Only the lines containing "inline" should appear in the answer, copied from the listing below.

[Data for this task — start]

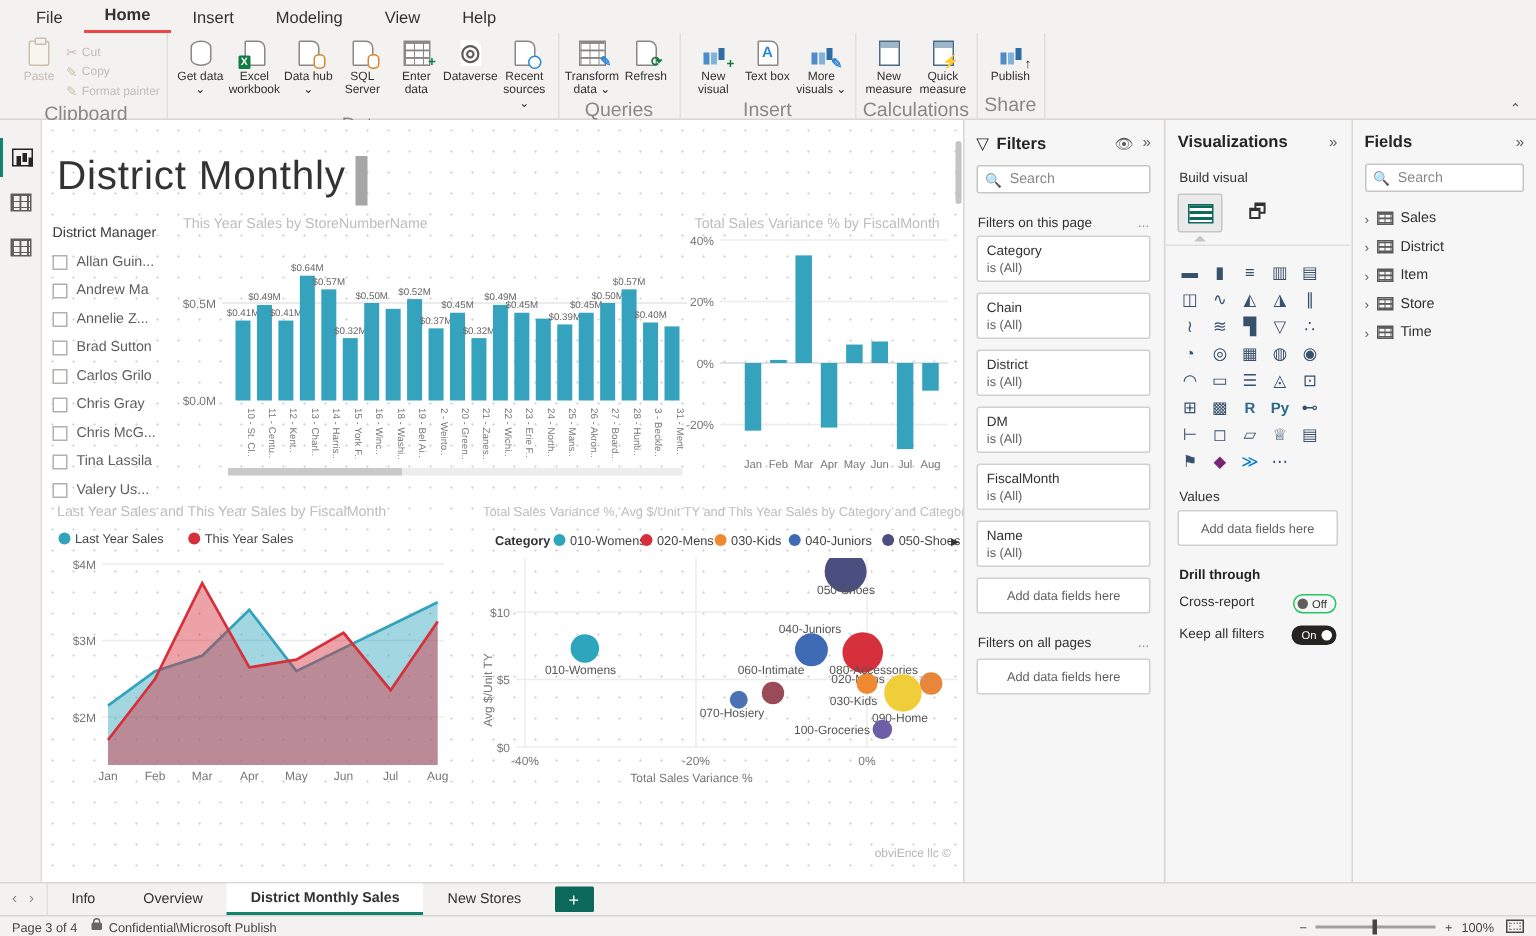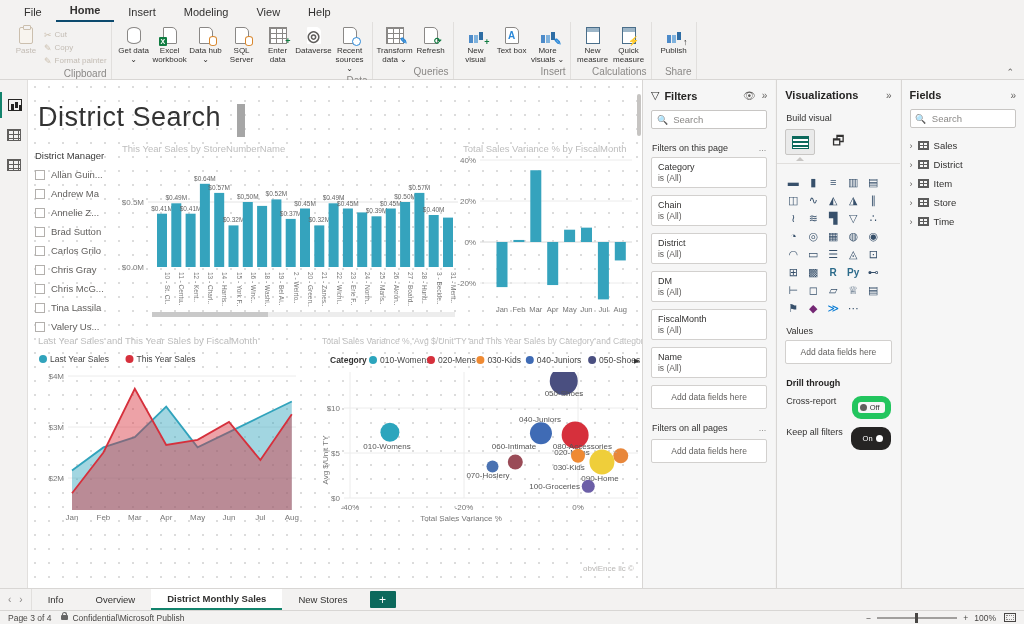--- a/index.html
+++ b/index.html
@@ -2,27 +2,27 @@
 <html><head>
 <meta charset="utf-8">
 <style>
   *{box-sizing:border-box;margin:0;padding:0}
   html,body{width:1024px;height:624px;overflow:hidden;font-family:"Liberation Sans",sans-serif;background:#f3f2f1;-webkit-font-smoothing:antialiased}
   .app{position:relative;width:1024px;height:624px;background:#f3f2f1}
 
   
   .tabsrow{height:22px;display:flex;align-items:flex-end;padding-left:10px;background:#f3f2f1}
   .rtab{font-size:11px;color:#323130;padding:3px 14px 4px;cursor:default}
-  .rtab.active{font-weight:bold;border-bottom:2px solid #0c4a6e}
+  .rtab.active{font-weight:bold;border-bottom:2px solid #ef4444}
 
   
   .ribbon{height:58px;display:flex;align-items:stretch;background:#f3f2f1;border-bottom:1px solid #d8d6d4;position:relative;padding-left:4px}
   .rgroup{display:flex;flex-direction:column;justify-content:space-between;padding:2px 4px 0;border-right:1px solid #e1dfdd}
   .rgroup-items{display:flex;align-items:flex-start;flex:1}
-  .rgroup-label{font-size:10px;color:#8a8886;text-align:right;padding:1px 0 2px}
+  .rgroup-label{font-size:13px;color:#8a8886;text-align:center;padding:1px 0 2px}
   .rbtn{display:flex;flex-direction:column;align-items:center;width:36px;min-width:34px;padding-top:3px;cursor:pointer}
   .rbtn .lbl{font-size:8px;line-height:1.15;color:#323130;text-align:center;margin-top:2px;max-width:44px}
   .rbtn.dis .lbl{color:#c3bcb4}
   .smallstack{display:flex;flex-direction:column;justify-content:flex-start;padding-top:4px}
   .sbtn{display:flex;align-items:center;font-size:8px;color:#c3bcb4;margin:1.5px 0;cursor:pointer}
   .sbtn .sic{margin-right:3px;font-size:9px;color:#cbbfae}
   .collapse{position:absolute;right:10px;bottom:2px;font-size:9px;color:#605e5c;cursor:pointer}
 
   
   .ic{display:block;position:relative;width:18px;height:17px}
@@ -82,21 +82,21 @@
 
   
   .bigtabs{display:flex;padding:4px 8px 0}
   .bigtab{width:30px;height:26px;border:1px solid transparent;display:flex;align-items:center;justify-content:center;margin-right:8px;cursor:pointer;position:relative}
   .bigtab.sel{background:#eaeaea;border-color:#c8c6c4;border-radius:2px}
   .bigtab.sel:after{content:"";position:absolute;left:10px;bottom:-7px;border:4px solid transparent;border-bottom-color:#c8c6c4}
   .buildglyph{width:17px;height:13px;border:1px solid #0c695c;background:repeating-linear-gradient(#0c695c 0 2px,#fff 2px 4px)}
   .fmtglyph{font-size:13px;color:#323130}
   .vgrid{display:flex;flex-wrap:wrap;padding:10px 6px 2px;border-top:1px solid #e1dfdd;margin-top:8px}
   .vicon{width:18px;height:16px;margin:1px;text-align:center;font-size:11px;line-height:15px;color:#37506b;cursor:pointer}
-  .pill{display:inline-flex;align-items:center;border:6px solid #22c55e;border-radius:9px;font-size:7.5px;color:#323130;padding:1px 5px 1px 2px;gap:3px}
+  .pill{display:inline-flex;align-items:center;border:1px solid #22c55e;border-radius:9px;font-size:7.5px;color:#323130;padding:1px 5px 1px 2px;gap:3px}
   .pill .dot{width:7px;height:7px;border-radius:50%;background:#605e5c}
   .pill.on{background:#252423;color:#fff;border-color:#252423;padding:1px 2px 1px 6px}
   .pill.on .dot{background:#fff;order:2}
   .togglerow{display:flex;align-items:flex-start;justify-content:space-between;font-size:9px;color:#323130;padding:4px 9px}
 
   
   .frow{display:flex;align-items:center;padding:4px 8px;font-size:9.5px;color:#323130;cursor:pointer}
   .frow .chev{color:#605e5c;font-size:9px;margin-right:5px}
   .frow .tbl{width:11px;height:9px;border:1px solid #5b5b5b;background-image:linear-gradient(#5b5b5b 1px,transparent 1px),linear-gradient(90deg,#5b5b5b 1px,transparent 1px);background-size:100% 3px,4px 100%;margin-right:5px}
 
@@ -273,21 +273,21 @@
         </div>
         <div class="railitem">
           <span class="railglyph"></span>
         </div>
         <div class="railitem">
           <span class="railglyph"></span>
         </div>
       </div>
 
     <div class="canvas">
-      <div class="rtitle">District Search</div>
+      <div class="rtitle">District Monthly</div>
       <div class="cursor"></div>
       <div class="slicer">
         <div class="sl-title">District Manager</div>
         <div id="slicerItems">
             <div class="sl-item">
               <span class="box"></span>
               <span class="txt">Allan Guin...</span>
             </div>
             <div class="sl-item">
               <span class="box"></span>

[Data for this task — finish]
[Data for this task — start]

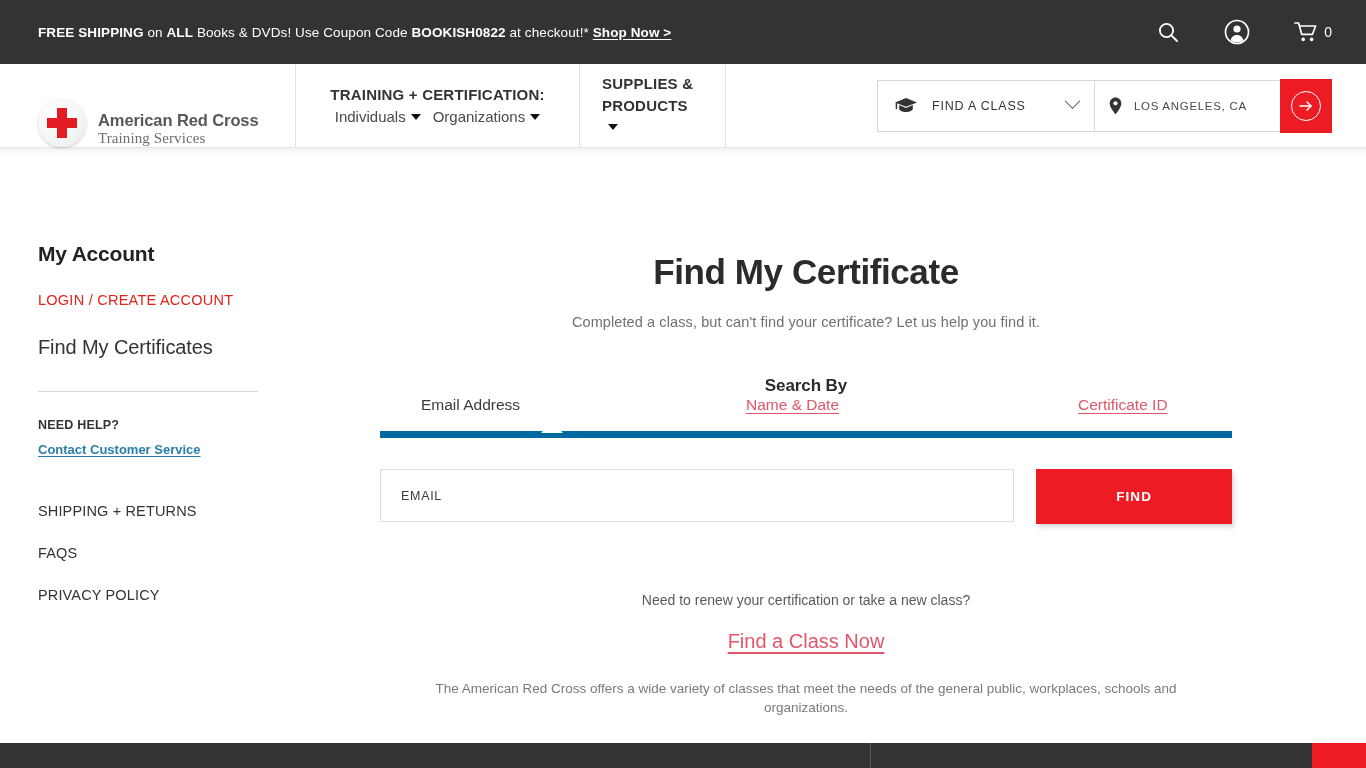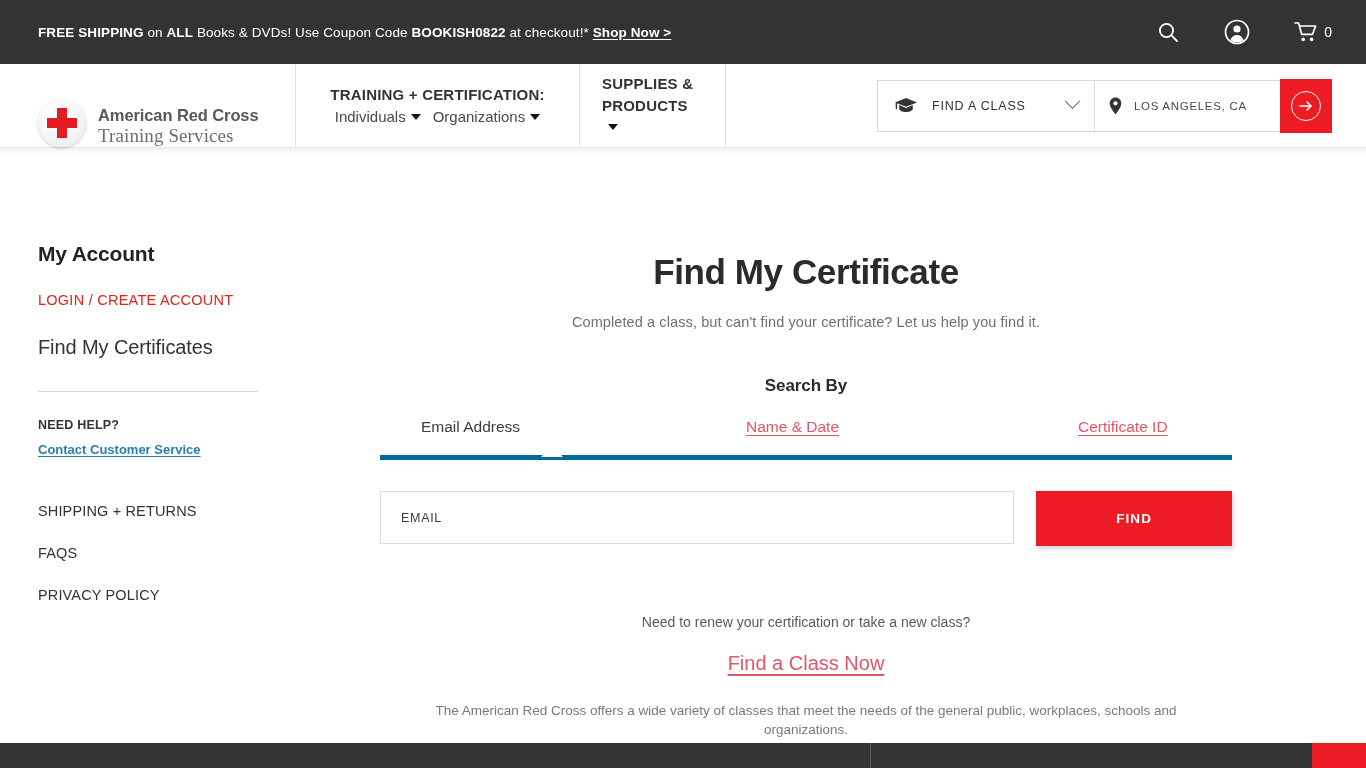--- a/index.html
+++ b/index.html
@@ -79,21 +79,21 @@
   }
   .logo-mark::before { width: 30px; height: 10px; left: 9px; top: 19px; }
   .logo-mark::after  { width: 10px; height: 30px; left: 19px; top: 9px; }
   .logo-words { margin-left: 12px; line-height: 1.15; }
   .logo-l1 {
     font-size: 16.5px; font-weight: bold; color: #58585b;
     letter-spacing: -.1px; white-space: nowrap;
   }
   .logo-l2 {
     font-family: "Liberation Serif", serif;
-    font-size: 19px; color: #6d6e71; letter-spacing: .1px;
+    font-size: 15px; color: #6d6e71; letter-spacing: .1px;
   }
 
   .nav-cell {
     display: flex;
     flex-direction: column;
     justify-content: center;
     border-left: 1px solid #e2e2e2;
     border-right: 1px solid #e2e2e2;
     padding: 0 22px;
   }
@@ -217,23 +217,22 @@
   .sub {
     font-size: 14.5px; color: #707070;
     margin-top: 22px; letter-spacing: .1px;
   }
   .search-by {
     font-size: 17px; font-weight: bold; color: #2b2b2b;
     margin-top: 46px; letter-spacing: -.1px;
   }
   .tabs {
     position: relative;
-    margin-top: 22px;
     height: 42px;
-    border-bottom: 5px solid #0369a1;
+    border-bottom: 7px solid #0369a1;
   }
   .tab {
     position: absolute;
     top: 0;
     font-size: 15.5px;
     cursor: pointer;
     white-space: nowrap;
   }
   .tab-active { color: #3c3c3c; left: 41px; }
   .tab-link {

[Data for this task — finish]
[Data for this task — start]

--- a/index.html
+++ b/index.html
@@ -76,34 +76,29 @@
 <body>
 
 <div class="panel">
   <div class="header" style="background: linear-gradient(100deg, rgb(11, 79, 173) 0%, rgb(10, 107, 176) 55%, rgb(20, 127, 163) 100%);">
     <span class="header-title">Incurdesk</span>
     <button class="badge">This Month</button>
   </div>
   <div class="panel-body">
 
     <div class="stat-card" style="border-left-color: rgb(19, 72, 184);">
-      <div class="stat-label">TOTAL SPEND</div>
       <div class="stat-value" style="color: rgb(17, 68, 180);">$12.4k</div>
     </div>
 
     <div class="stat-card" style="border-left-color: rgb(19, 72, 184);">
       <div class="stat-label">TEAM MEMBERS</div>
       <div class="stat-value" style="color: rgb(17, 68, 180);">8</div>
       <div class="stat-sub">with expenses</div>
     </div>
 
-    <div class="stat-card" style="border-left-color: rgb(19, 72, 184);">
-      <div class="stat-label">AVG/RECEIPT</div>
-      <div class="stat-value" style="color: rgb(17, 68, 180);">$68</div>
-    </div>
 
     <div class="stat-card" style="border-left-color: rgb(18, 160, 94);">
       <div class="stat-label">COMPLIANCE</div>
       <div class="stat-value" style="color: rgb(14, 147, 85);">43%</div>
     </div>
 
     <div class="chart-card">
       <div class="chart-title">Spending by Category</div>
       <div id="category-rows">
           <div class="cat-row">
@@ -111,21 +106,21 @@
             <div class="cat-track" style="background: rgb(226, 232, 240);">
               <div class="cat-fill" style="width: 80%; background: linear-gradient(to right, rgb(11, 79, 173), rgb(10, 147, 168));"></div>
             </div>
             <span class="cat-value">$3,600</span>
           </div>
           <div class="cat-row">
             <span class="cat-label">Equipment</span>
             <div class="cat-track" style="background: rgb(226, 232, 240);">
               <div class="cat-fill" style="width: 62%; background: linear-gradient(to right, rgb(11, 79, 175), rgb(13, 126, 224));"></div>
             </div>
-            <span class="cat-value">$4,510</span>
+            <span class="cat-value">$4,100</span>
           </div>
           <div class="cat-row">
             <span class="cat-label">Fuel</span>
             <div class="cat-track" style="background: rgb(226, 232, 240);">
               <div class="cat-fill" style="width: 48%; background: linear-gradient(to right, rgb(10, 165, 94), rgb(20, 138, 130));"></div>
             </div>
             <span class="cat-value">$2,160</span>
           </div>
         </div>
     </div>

[Data for this task — finish]

## Output of the task
-  .pill{display:inline-flex;align-items:center;border:6px solid #22c55e;border-radius:9px;font-size:7.5px;color:#323130;padding:1px 5px 1px 2px;gap:3px}
+  .pill{display:inline-flex;align-items:center;border:1px solid #22c55e;border-radius:9px;font-size:7.5px;color:#323130;padding:1px 5px 1px 2px;gap:3px}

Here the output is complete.